▶ **WORK ORDER**
Only the lines from the one with "Five Traits 33" to the end of the data, both ends included, should be output, exactly as they stand and without pictures.
═══ RECORDS
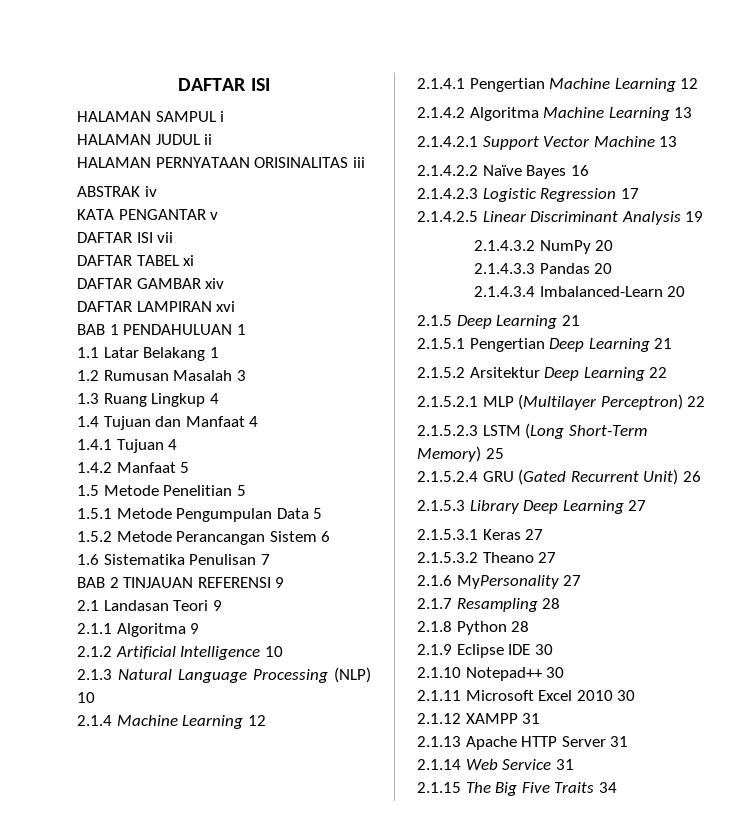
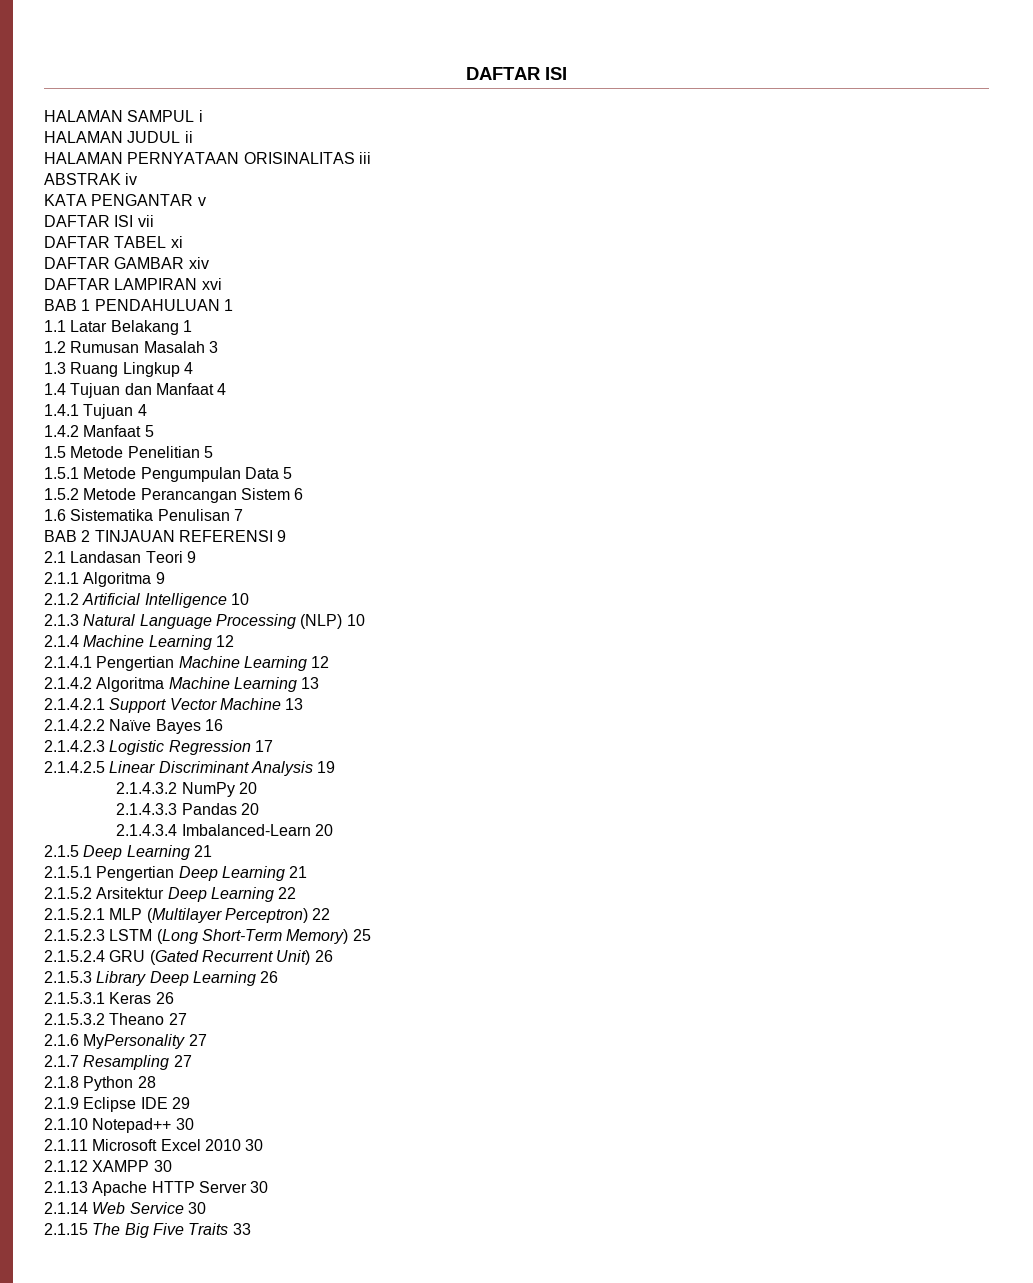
- 2.1.5.3 Library Deep Learning 27
+ 2.1.5.3 Library Deep Learning 26
- 2.1.5.3.1 Keras 27
+ 2.1.5.3.1 Keras 26
- 2.1.7 Resampling 28
+ 2.1.7 Resampling 27
- 2.1.9 Eclipse IDE 30
+ 2.1.9 Eclipse IDE 29
- 2.1.12 XAMPP 31
+ 2.1.12 XAMPP 30
- 2.1.13 Apache HTTP Server 31
+ 2.1.13 Apache HTTP Server 30
- 2.1.14 Web Service 31
+ 2.1.14 Web Service 30
- 2.1.15 The Big Five Traits 34
+ 2.1.15 The Big Five Traits 33

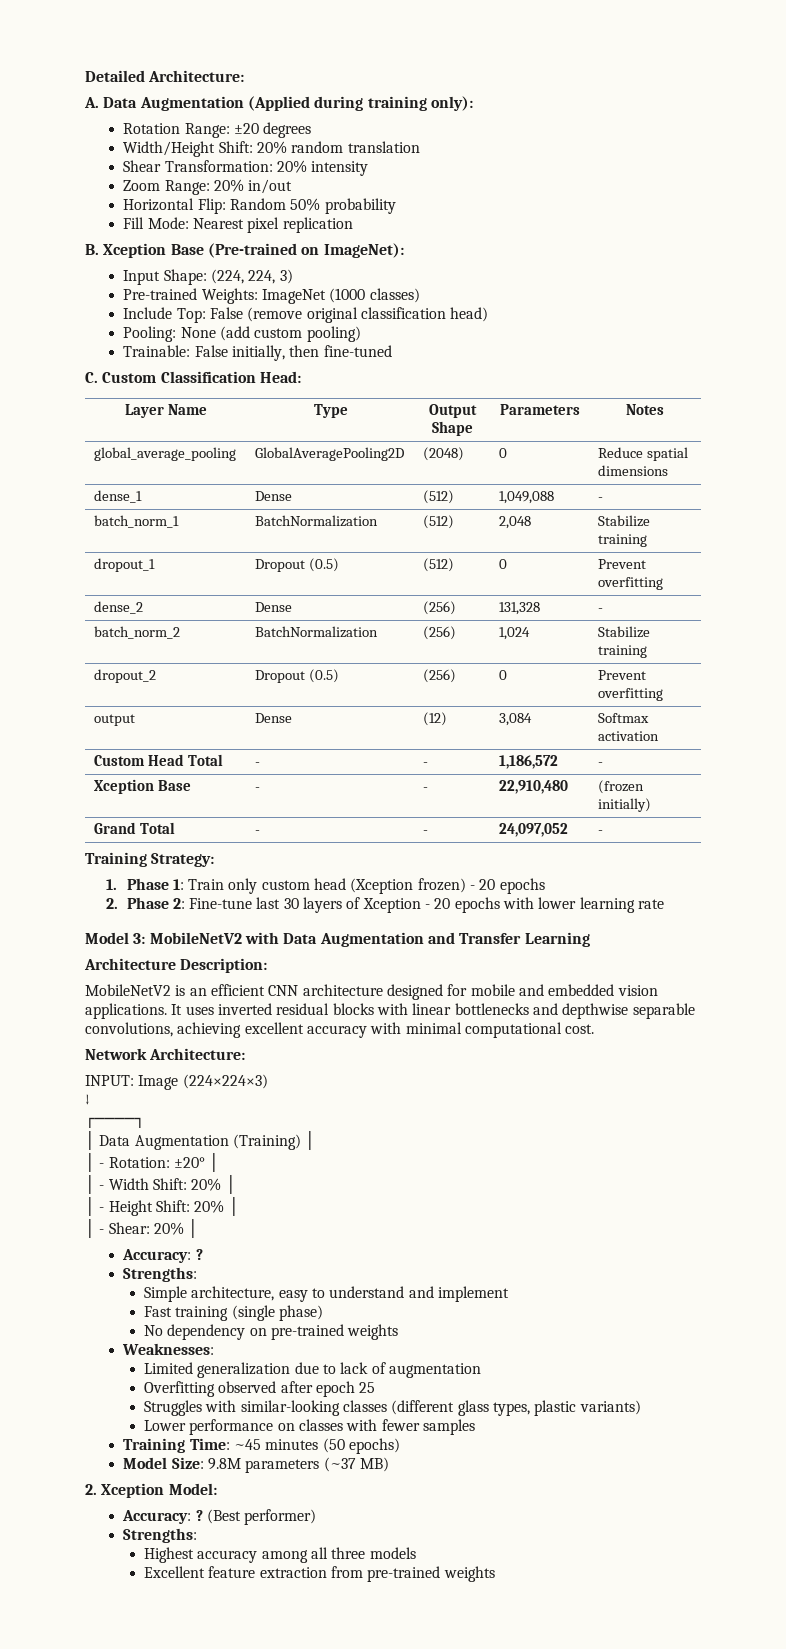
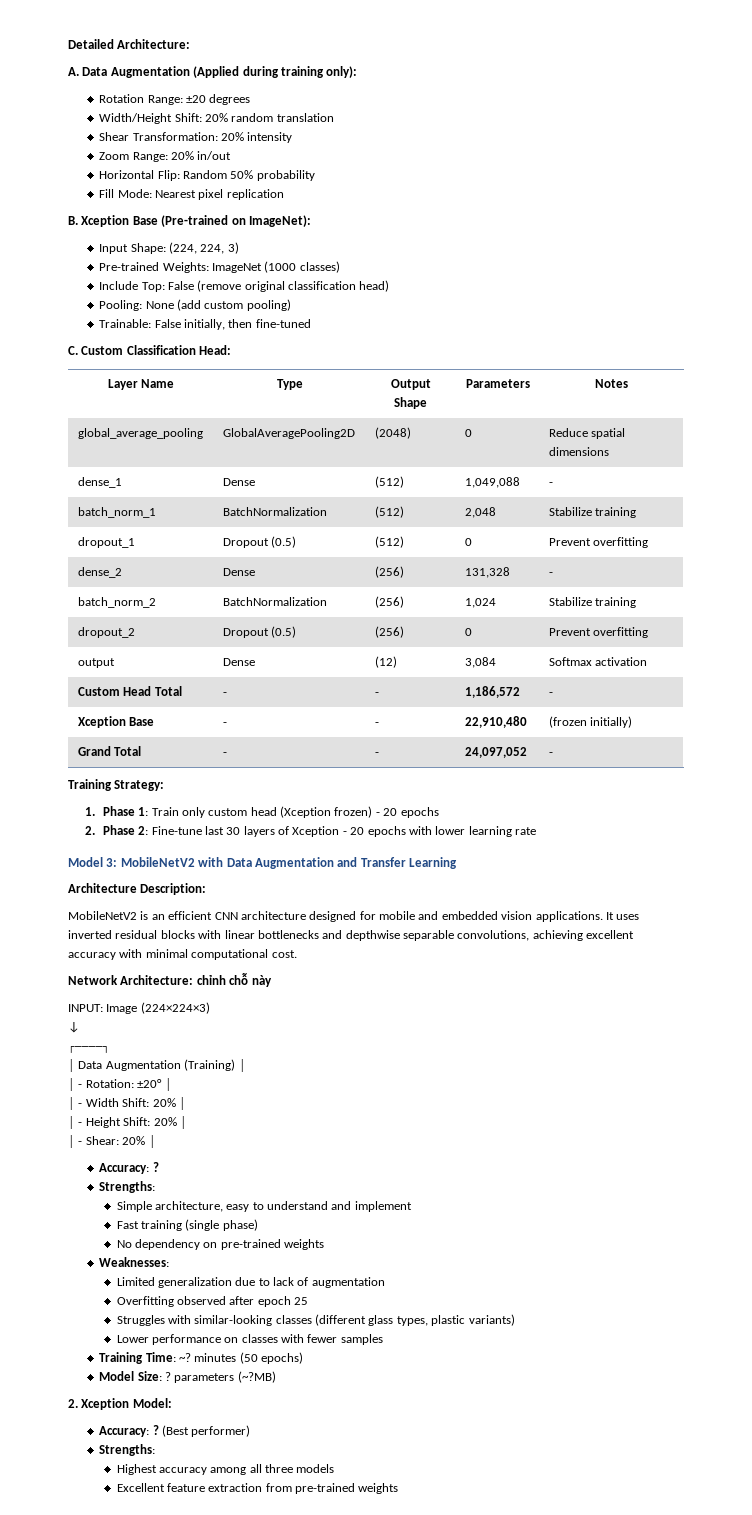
- Network Architecture:
+ Network Architecture: chỉnh chỗ này
- Training Time: ~45 minutes (50 epochs)
+ Training Time: ~? minutes (50 epochs)
- Model Size: 9.8M parameters (~37 MB)
+ Model Size: ? parameters (~?MB)

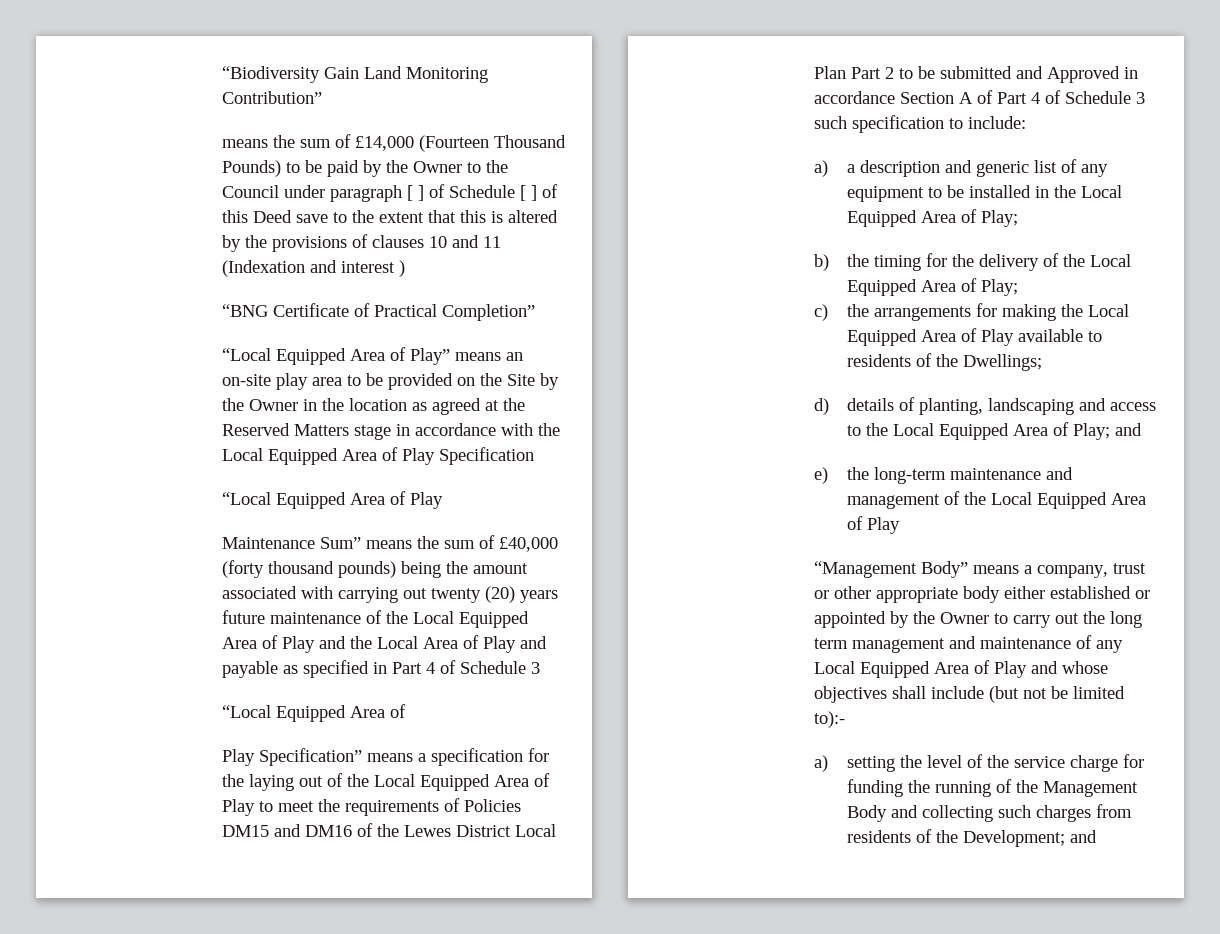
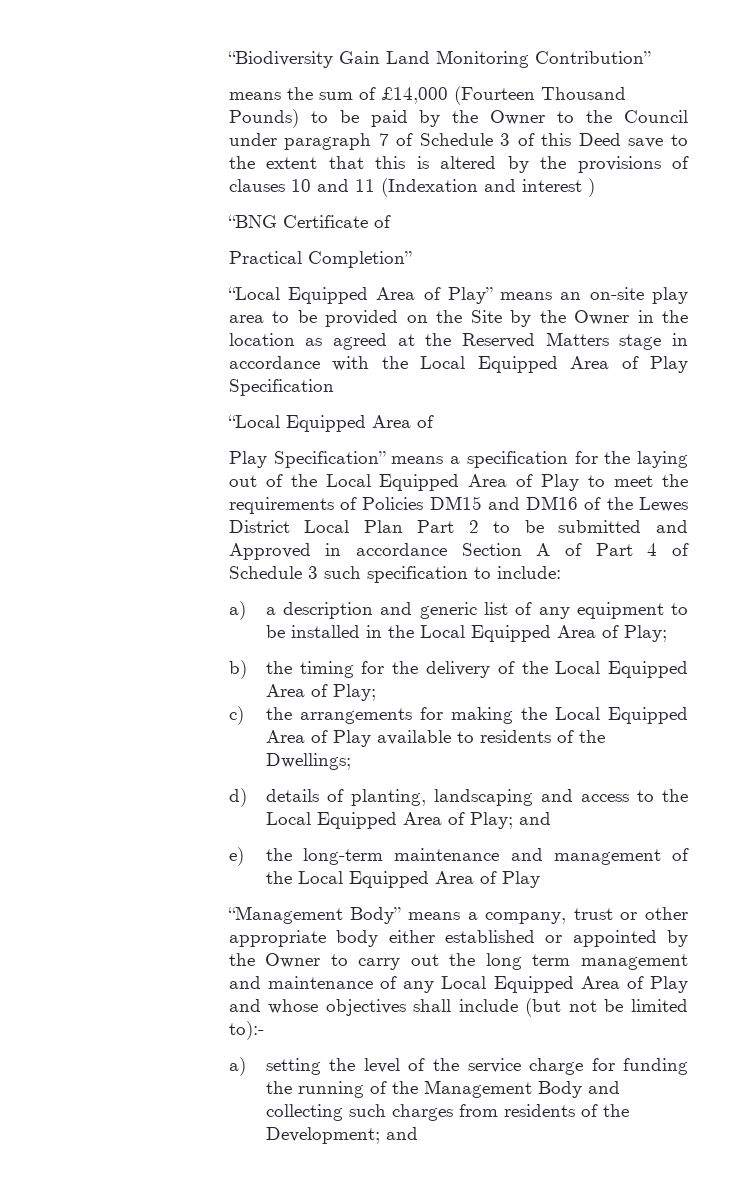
- means the sum of £14,000 (Fourteen Thousand Pounds) to be paid by the Owner to the Council under paragraph [ ] of Schedule [ ] of this Deed save to the extent that this is altered by the provisions of clauses 10 and 11 (Indexation and interest )
+ means the sum of £14,000 (Fourteen Thousand Pounds) to be paid by the Owner to the Council under paragraph 7 of Schedule 3 of this Deed save to the extent that this is altered by the provisions of clauses 10 and 11 (Indexation and interest )
- “BNG Certificate of Practical Completion”
+ “BNG Certificate of
+ Practical Completion”
- “Local Equipped Area of Play
- Maintenance Sum” means the sum of £40,000 (forty thousand pounds) being the amount associated with carrying out twenty (20) years future maintenance of the Local Equipped Area of Play and the Local Area of Play and payable as specified in Part 4 of Schedule 3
══════
▶ **EXERCISE SOLUTION**
+ 2.1.15 The Big Five Traits 33

- Network Architecture:
+ Network Architecture: chỉnh chỗ này
- Training Time: ~45 minutes (50 epochs)
+ Training Time: ~? minutes (50 epochs)
- Model Size: 9.8M parameters (~37 MB)
+ Model Size: ? parameters (~?MB)

- means the sum of £14,000 (Fourteen Thousand Pounds) to be paid by the Owner to the Council under paragraph [ ] of Schedule [ ] of this Deed save to the extent that this is altered by the provisions of clauses 10 and 11 (Indexation and interest )
+ means the sum of £14,000 (Fourteen Thousand Pounds) to be paid by the Owner to the Council under paragraph 7 of Schedule 3 of this Deed save to the extent that this is altered by the provisions of clauses 10 and 11 (Indexation and interest )
- “BNG Certificate of Practical Completion”
+ “BNG Certificate of
+ Practical Completion”
- “Local Equipped Area of Play
- Maintenance Sum” means the sum of £40,000 (forty thousand pounds) being the amount associated with carrying out twenty (20) years future maintenance of the Local Equipped Area of Play and the Local Area of Play and payable as specified in Part 4 of Schedule 3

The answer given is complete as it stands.